Friday, December 18, 2009
Canadians support online voting?
In the poll, released exclusively to CBC: Power & Politics, Canadians were asked if Elections Canada offered a safe way of voting on the internet, how likely is it that they would use it.
Around 49 per cent of respondents said they were very likely and 15 per cent said they were somewhat likely.
Here's the comment I left:
Information on the Internet is just a click away. This issue has been well-studied by computer security experts. One part of it comes down to this magic phrase "a safe way of voting on the internet". That is probably impossible in the real world, outside of the confines of computer science theory. I know some will respond "online banking is already secure" but 1) it isn't & 2) banking has a completely, totally different set of threats and necessary security measure from voting
One good starting point is the Computer Technologists' statement on internet voting http://www.verifiedvoting.org/article.php?id=5867
"Election results must be verifiably accurate -- that is, auditable with a permanent, voter-verified record that is independent of hardware or software. Several serious, potentially insurmountable, technical challenges must be met if elections conducted by transmitting votes over the internet are to be verifiable. There are also many less technical questions about internet voting, including whether voters have equal access to internet technology and whether ballot secrecy can be adequately preserved."
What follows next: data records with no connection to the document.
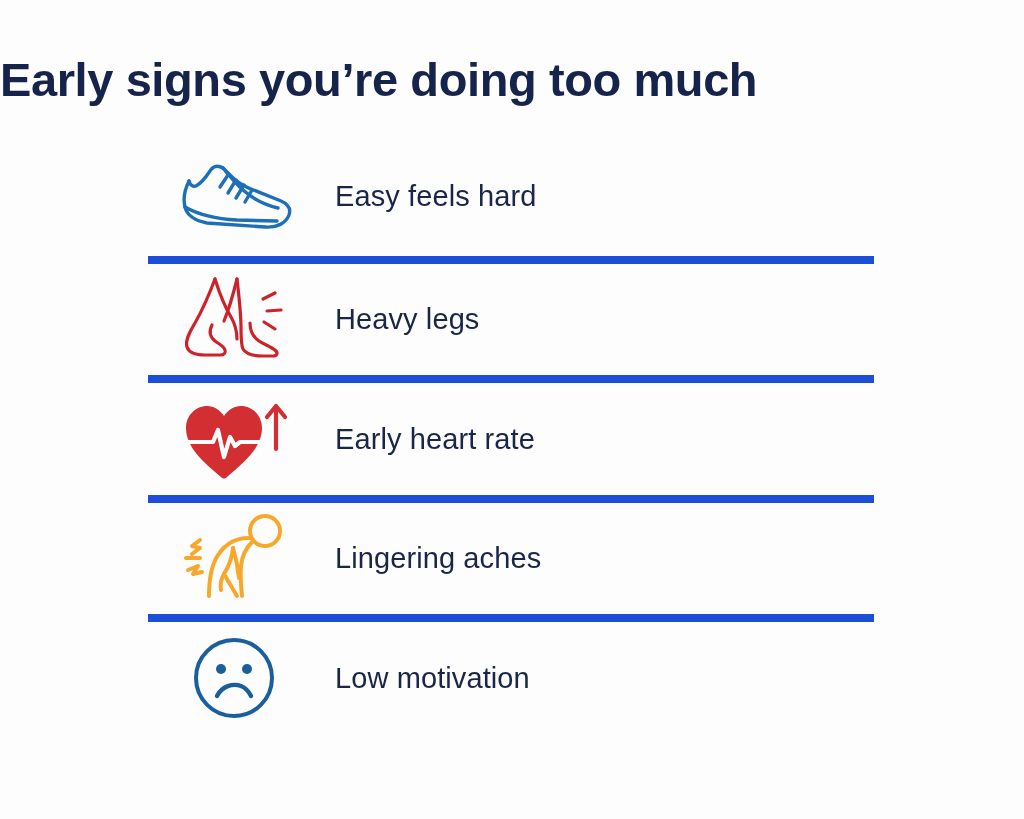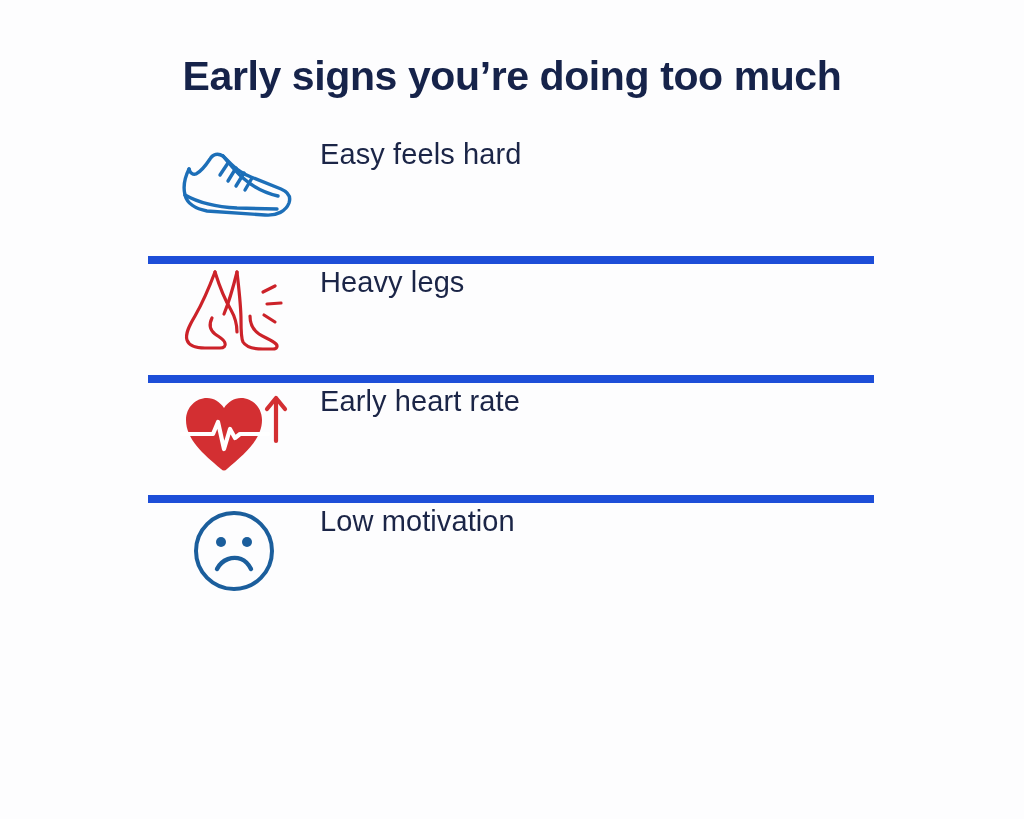--- a/index.html
+++ b/index.html
@@ -26,8 +26,8 @@
     left: 0;
     top: 52px;
     width: 1024px;
-    text-align: center;
-    font-size: 41px;
+    text-align: left;
+    font-size: 47px;
     font-weight: 700;
     letter-spacing: -0.4px;
     color: #16234a;

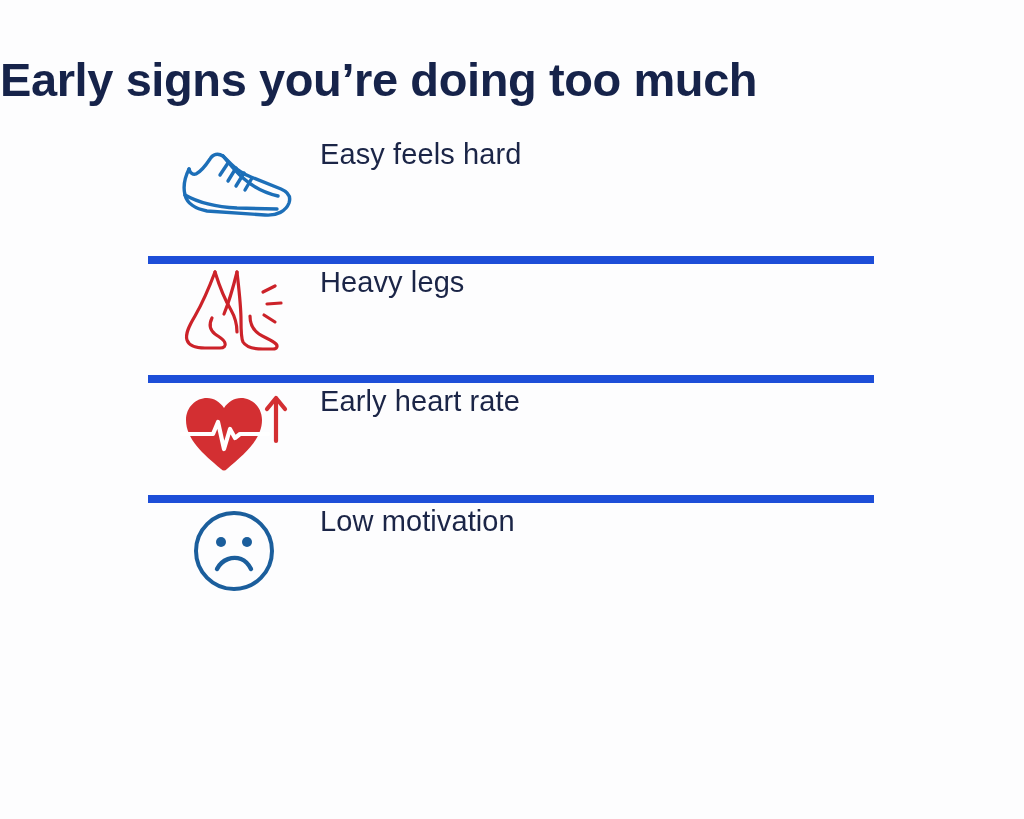--- a/index.html
+++ b/index.html
@@ -43,8 +43,10 @@
   .sign-row {
     position: relative;
     display: flex;
+    align-items: center;
     height: 119.5px;
     box-sizing: border-box;
+    gap: 15px;
   }
   .sign-row + .sign-row {
     border-top: 8px solid #1d4ed8;

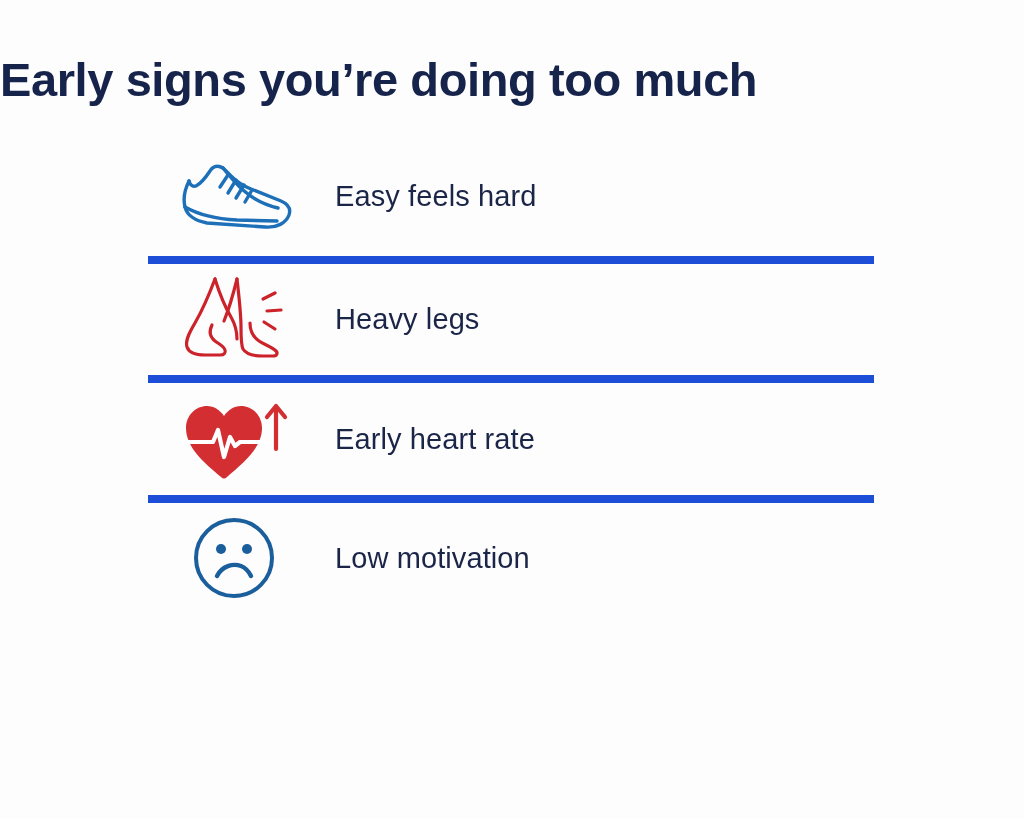--- a/index.html
+++ b/index.html
@@ -127,6 +127,28 @@
       <div class="sign-label">Early heart rate</div>
     </div>
 
+    <div class="sign-row">
+      <div class="icon-cell">
+        <svg width="116" height="92" viewBox="0 0 116 92" fill="none" stroke="#f7a82a" stroke-width="4" stroke-linecap="round" stroke-linejoin="round">
+
+          <circle cx="89" cy="19" r="15"></circle>
+
+          <path d="M75 26 C62 25 50 31 42 43 C36 52 33 63 33 84"></path>
+
+          <path d="M76 30 C70 36 66 44 65 54 C64 64 65 74 66 84"></path>
+
+          <path d="M57 36 C56 46 53 54 48 62 C45 67 44 72 45 78"></path>
+          <path d="M57 36 C60 46 62 56 63 66"></path>
+
+          <path d="M48 62 L61 84"></path>
+
+          <path d="M24 28 L16 34 L24 36 L16 42"></path>
+          <path d="M10 46 L24 46"></path>
+          <path d="M12 58 L22 54 L17 62 L26 60"></path>
+        </svg>
+      </div>
+      <div class="sign-label">Lingering aches</div>
+    </div>
 
     <div class="sign-row">
       <div class="icon-cell">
I want to draw attention to that phrase: "potentially insurmountable". Given that paper voting works well now, is easy to understand, and is quick to count, would you rather stay with that, or try a system that computer experts say may be impossible to create? One which even if it solved the technical problems, would still have no solution for the secrecy of your ballot, a sacred right of democracy. Voting integrity is not theoretical. We know that votes were compromised in Iran and Afghanistan. Now imagine instead of paper votes and people in the streets, it had all taken place electronically? You would never know if the results reflected the votes cast.
Initiatives to introduce online voting in my country (Lithuania) began 3-4 years ago.
According to polls 40% of Lithuanians are likely to use online voting and 78% view it favorably.
However, public opinion can be changed -- Ireland is an example. I don't have a link, but after serious concerns were raised about e-voting security the majority of people switched to e-voting skeptics.
Luckily for us in Lithuania, the parliament has rejected online voting projects two times.
First time it was due to fears of ruling political parties that opposition parties will get more votes from young voters.
Second time was just ~2 weeks ago. This time the parliament members were more educated in the matter -- someone even cited SERVE security report during the debates and so on.
I think what helped us was that we had help and support of some MPs from the beginning.
Also we started with a "study" paper analyzing the flaws in the e-voting and publicized it through the media. As Steve Yegge said -- these long papers take time, but reach more people than short blog posts. Even more so when given credentials by some "institute" think-tank.
Currently we have an active Facebook group (getting near 200 members) and are planing to try to change public opinion, because we think that the question may return again and again...
I don't know if any of our experience can help you (Lithuania is much smaller than Canada), but I wish you best luck!